Tokyopop has published English-language translations of his short story collection Calling You, the novel Goth and the comic adaptations of both. Another short story, "F-Sensei's Pocket", appears in the English edition of the literary magazine Faust.

== Career ==
Otsuichi was born on October 21, 1978, in Tanushimaru (now part of Kurume), Fukuoka Prefecture, the eldest son of a family of four with his parents and two older sisters. He attended Kawai Elementary School and during his later years there, he became overweight, surpassing 60 kilograms. This led to Otsuichi getting bullied and gaining an inferiority complex, which he used playing video games alone to deal with. After Kawai, he attended Kurume Shiritsu Tanushimaru Junior High School. At the age of 14, he decided to go on a diet, and was elected class president in the third year of junior high school. Despite this, he still felt inferior to his classmates.
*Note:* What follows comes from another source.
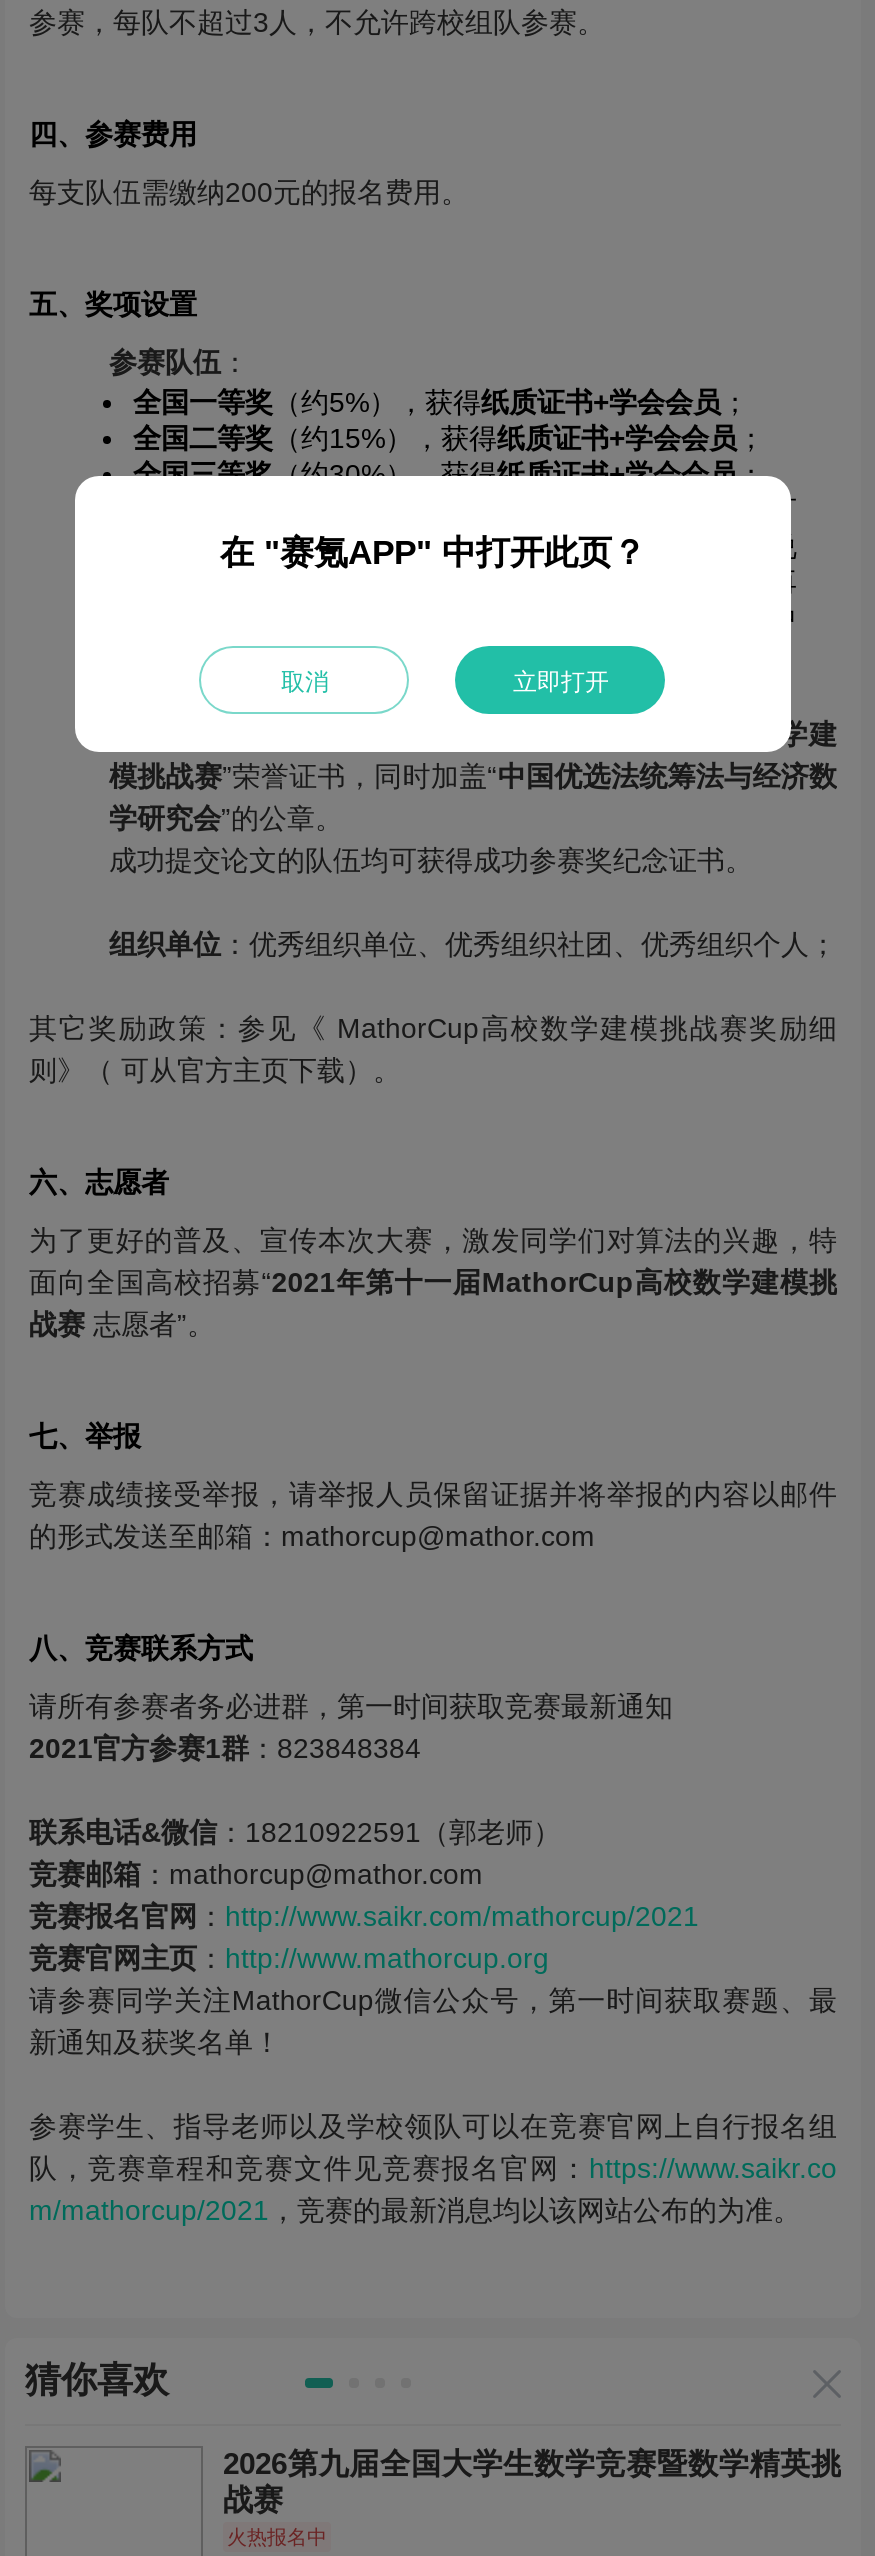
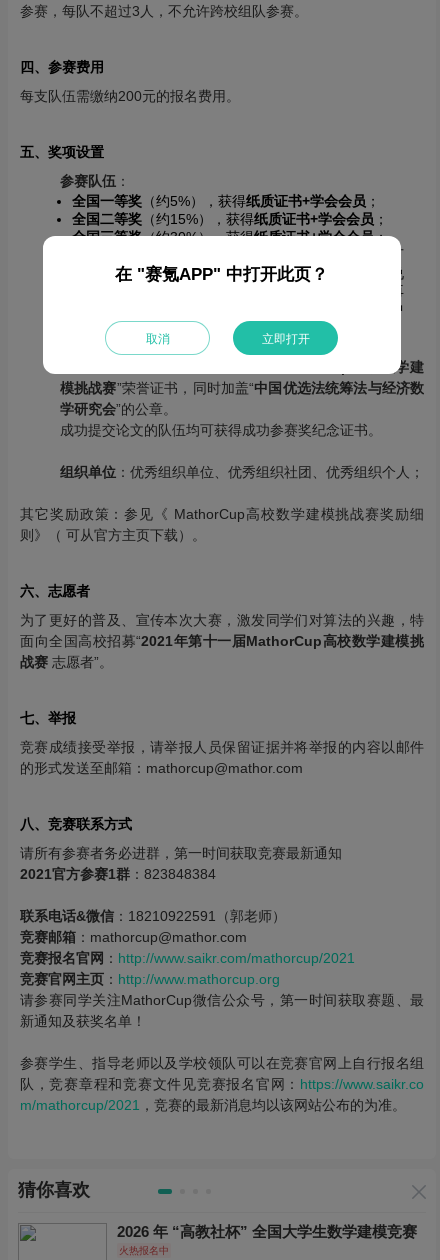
[223,2446,841,2516] 2026第九届全国大学生数学竞赛暨数学精英挑 | 战赛 -> [117,1223,417,1240] 2026 年 “高教社杯” 全国大学生数学建模竞赛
In 1994, he entered the National Institute of Technology, Kurume College. Despite calling the 5 years at the college "the gloomiest in all of his life," during summer vacation when he was around 15 years old, he read the first volume of the light novel series Slayers by Hajime Kanzaka which he borrowed from a friend and discovered his love of reading, and began dabbling into the world of light novels and manga. For the next year and a half, Otsuichi read as many light novels as he could get his hands on either from friends or his older sisters, while also encountering mystery novels such as Takemaru Abiko's Satsuriku ni taru Yamai, Yukito Ayatsuji's The Decagon House Murders and Sōji Shimada's Detective Kiyoshi Mitarai series.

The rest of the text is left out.